IDF Chief of Staff Lt.-Gen. Herzi Halevi and N12 commentator Amit Segal are graduates of Himmelfarb. “Many people ask me if we can recognize the next generation Herzi or Amit – obviously not,” the bereaved principal said. “But I hope each student of ours will feel that he can achieve the highest accomplishments in any field he chooses to pursue.
“Our students have the awareness that it is a great privilege to serve in the Israel Defense Forces and to protect our people and our country,” he said. “Life is complex; we try to teach the students that there are complexities in the world, the world is not black and white.

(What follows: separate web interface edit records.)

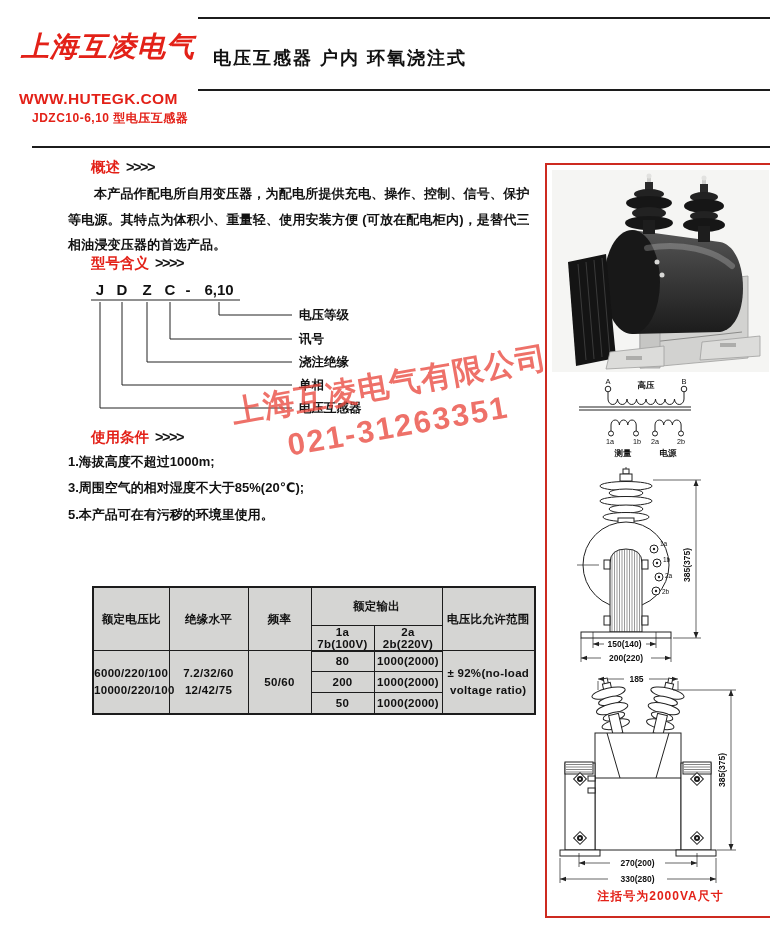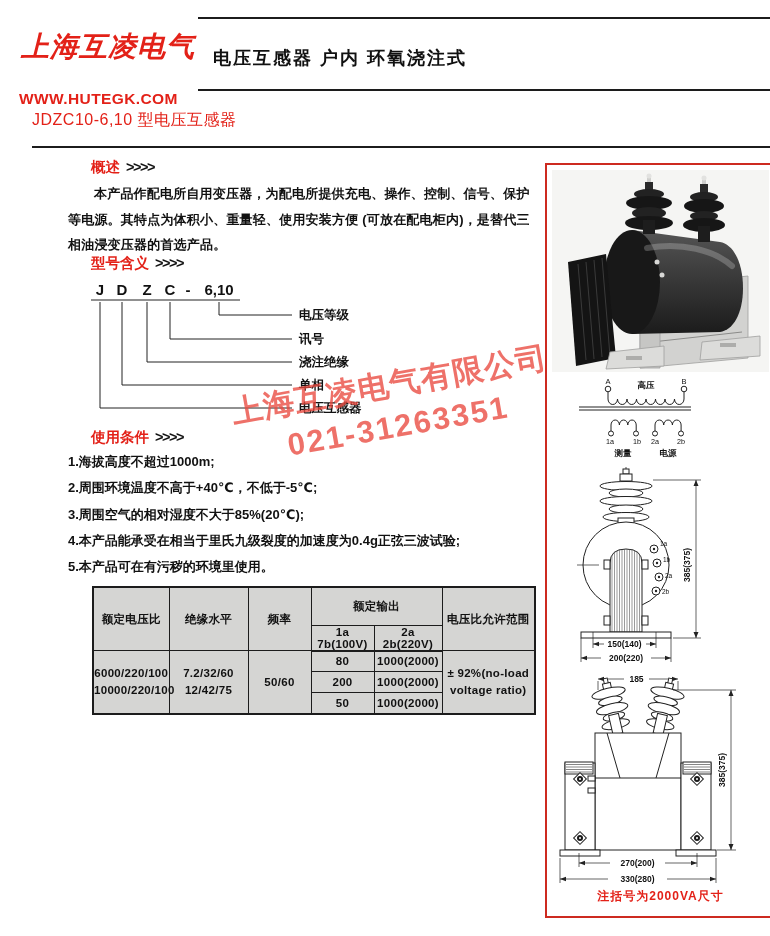"JDZC10-6,10 型电压互感器" .model-heading { font-size: 16px -> 12px; font-weight: normal -> bold }
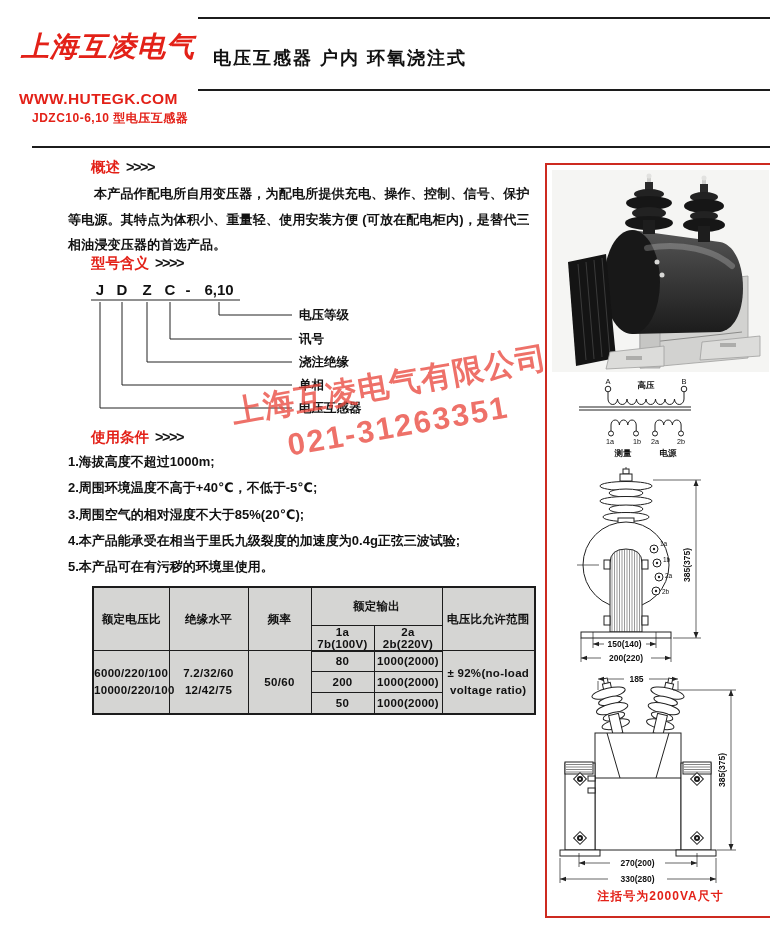"2.周围环境温度不高于+40℃，不低于-5℃;" div.ln { html: <div>2.周围环境温度不高于+40℃，不低于-5℃;</div> -> none }
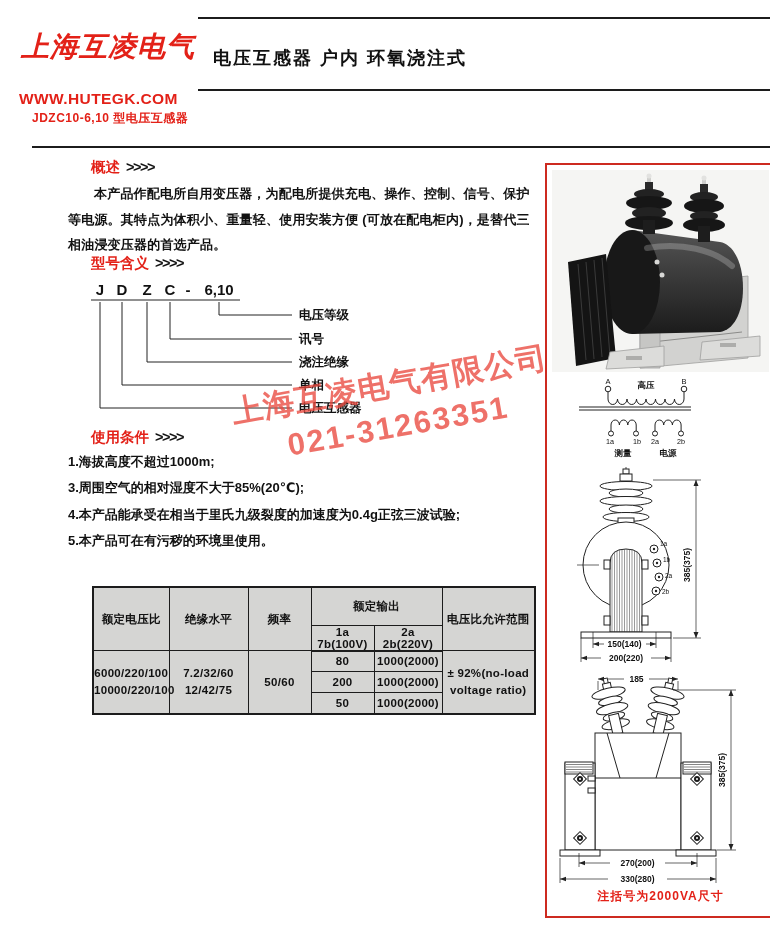"4.本产品能承受在相当于里氏九级裂度的加速度为0.4g正弦三波试验;" div.ln { html: <div>4.本产品能承受在相当于里氏九级裂度的加速度为0.4g正弦三波试验;</div> -> none }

“You acted from the realization that the Torah begins with kindness and ends with kindness, and that the most important role of man is to alleviate the suffering of others,” Rav Yirmi said, addressing Avi in his eulogy. “You knew that the Torah can spread in the world through human contact and human love. At our school, it is an honor to say, ‘I give what I have to others.’ For us, it is an honor when the strong protect the weak. At Himmelfarb, it is an honor to say that I defend my country.”
May Himmelfarb and all other schools – and families – suffer no more fallen soldiers.